YOUR ASSIGNMENT: Without copying any picture, transcribe exactly the lines of the data below from the one containing "font-size: 16px ->" through the one containing "selected track is".

MATERIAL SUPPLIED:

* * * * *

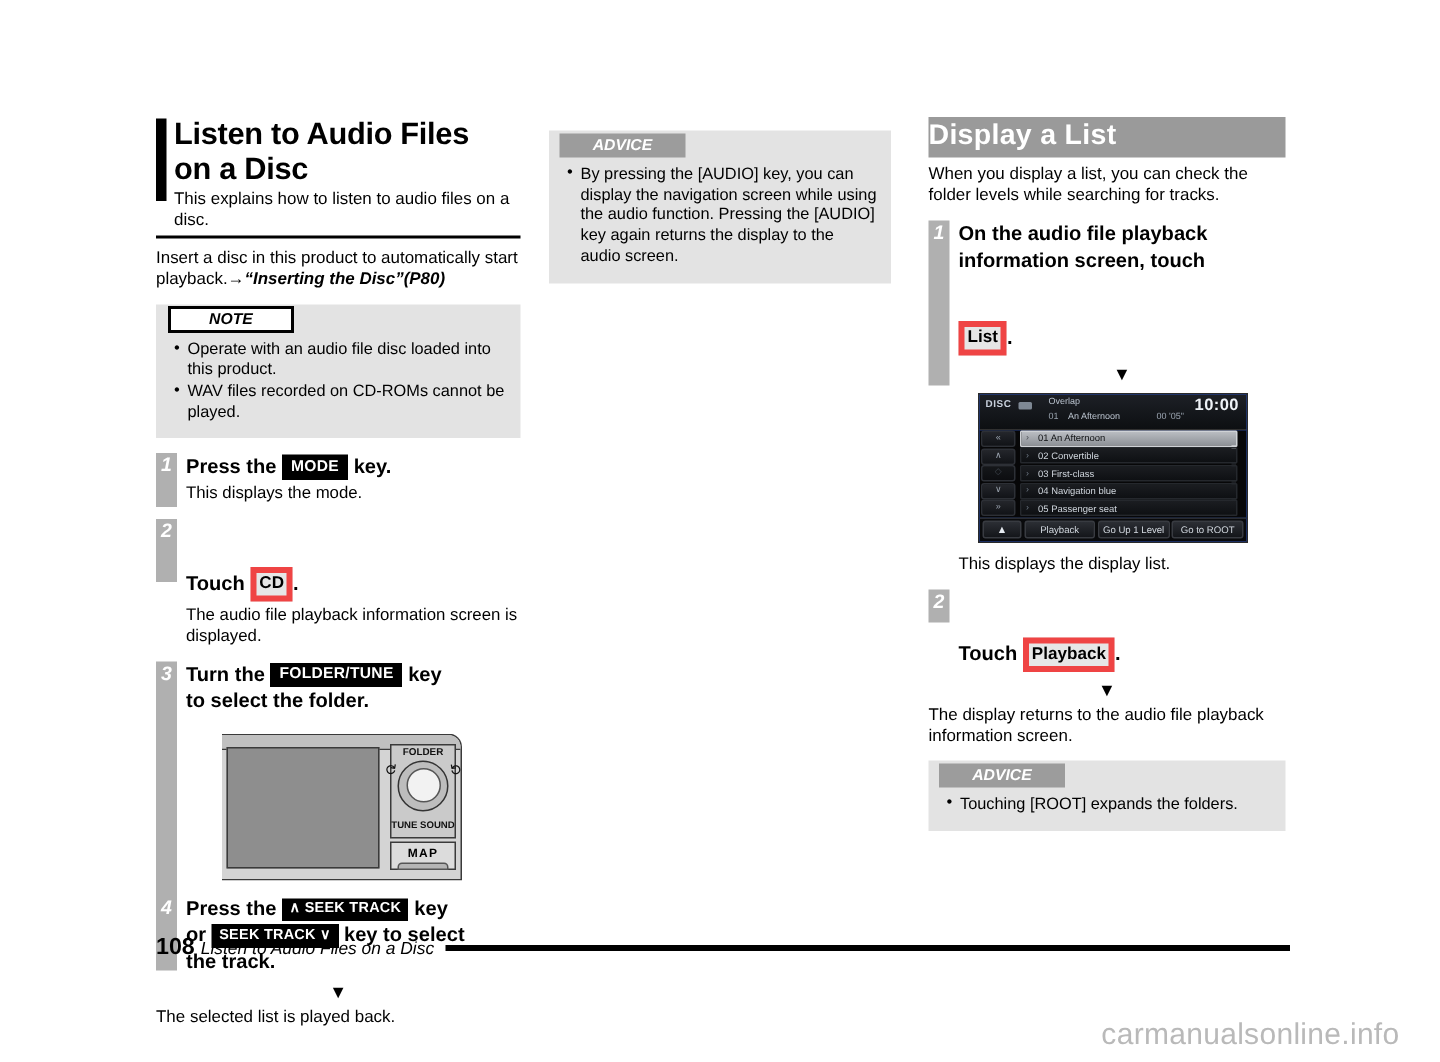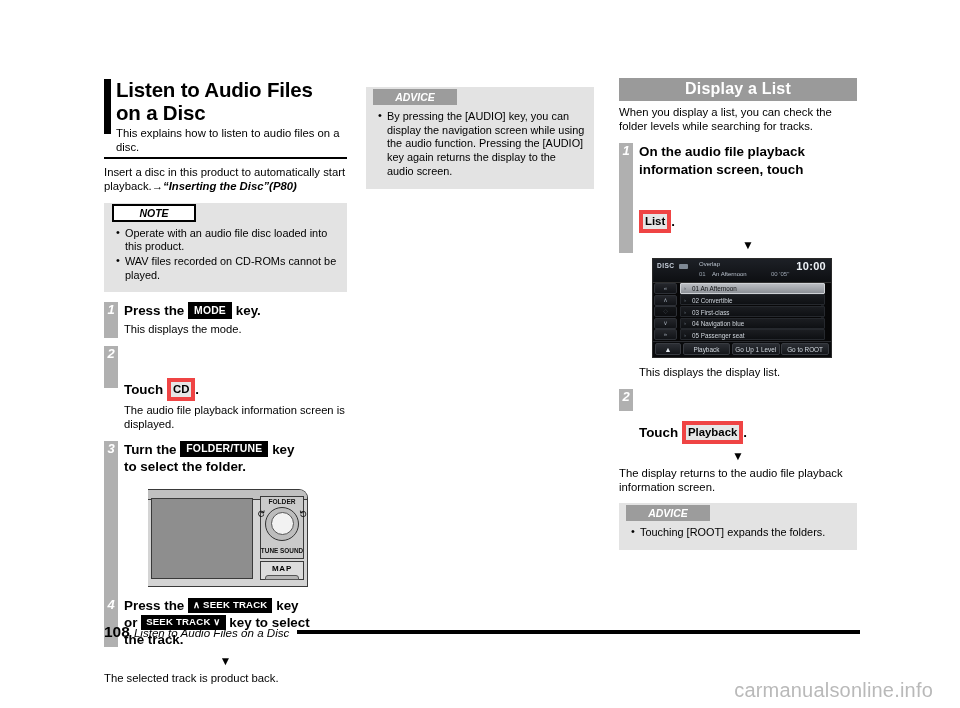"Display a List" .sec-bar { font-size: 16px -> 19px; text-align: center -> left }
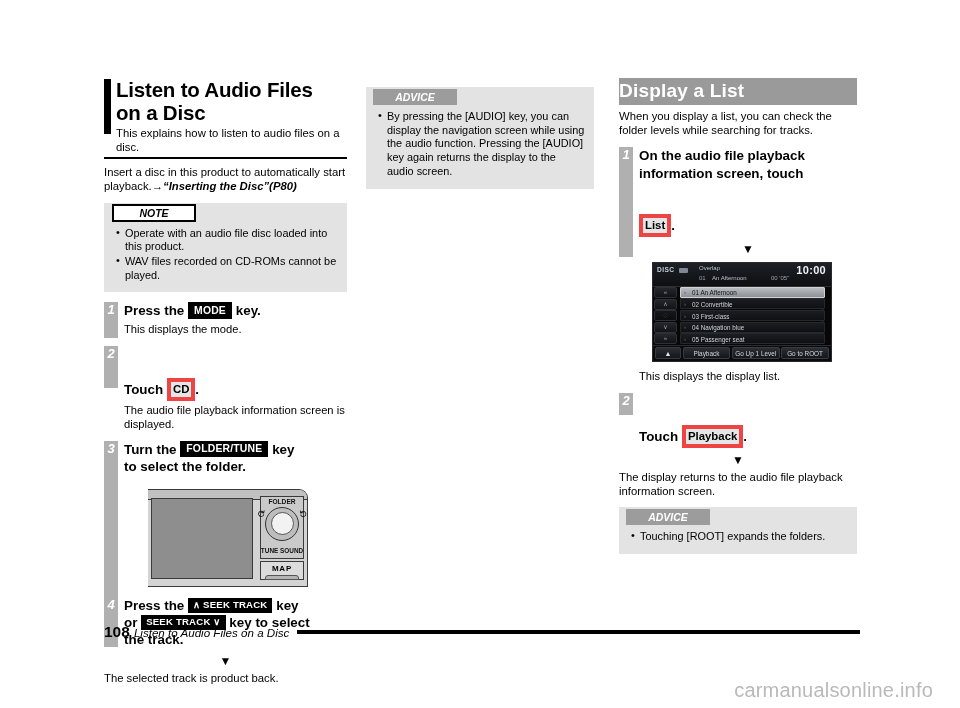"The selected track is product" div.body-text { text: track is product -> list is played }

* * * * *

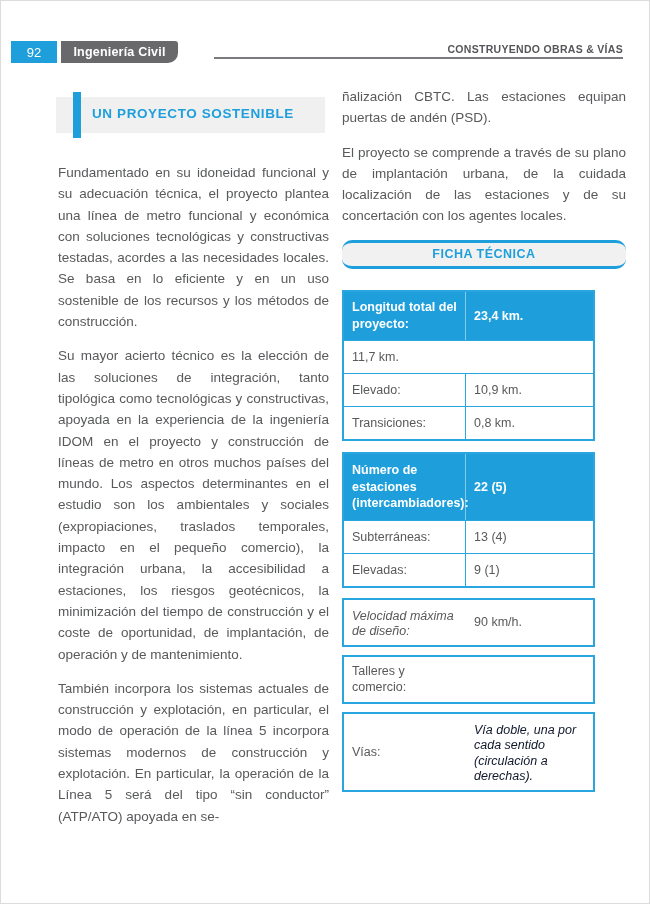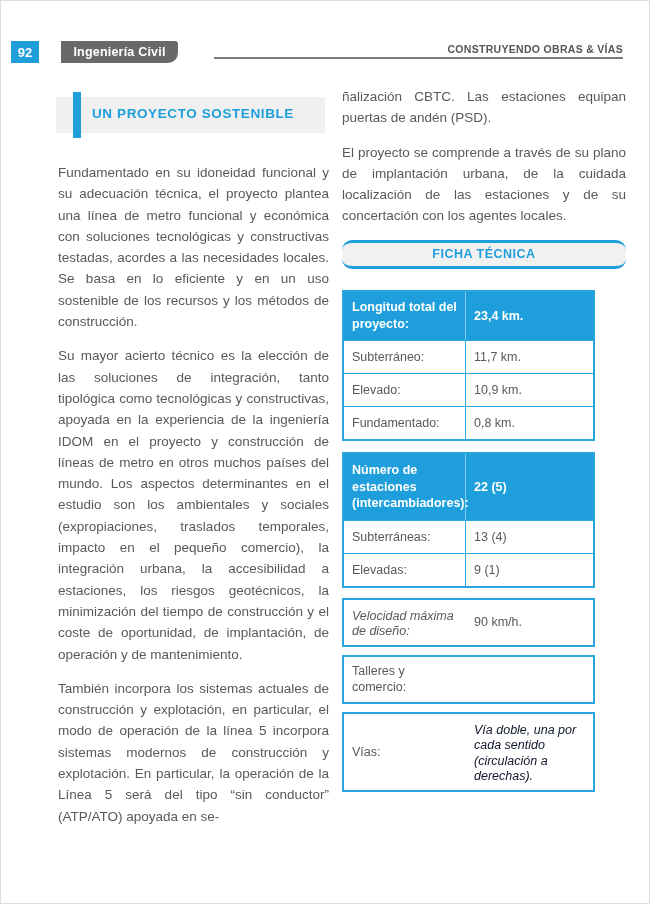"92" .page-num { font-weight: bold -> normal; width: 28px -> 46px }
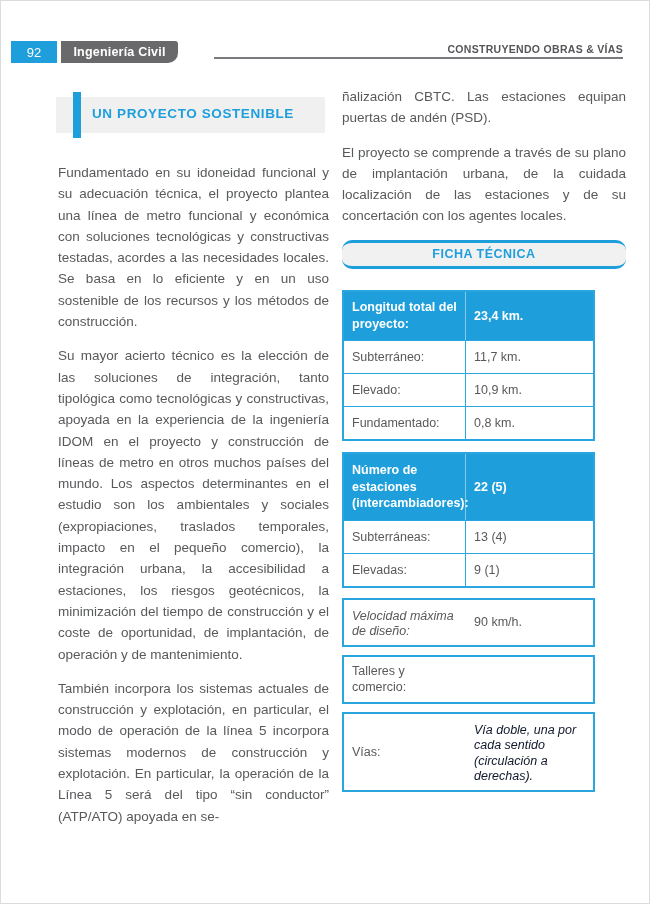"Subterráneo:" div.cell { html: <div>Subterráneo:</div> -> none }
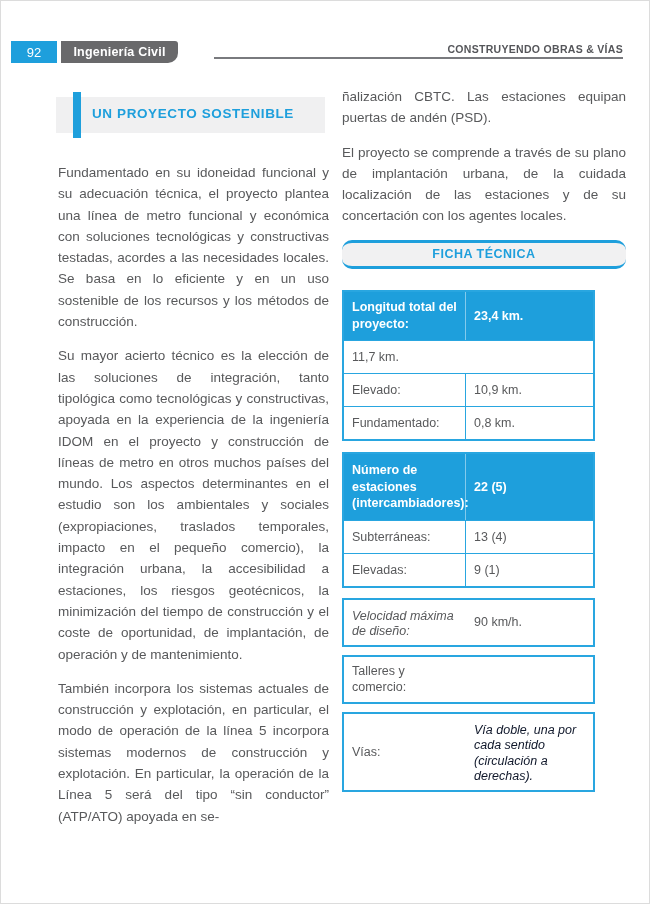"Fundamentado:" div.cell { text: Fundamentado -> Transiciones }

* * * * *

EXPECTED OUTPUT:
"Display a List" .sec-bar { font-size: 16px -> 19px; text-align: center -> left }
"The selected track is product" div.body-text { text: track is product -> list is played }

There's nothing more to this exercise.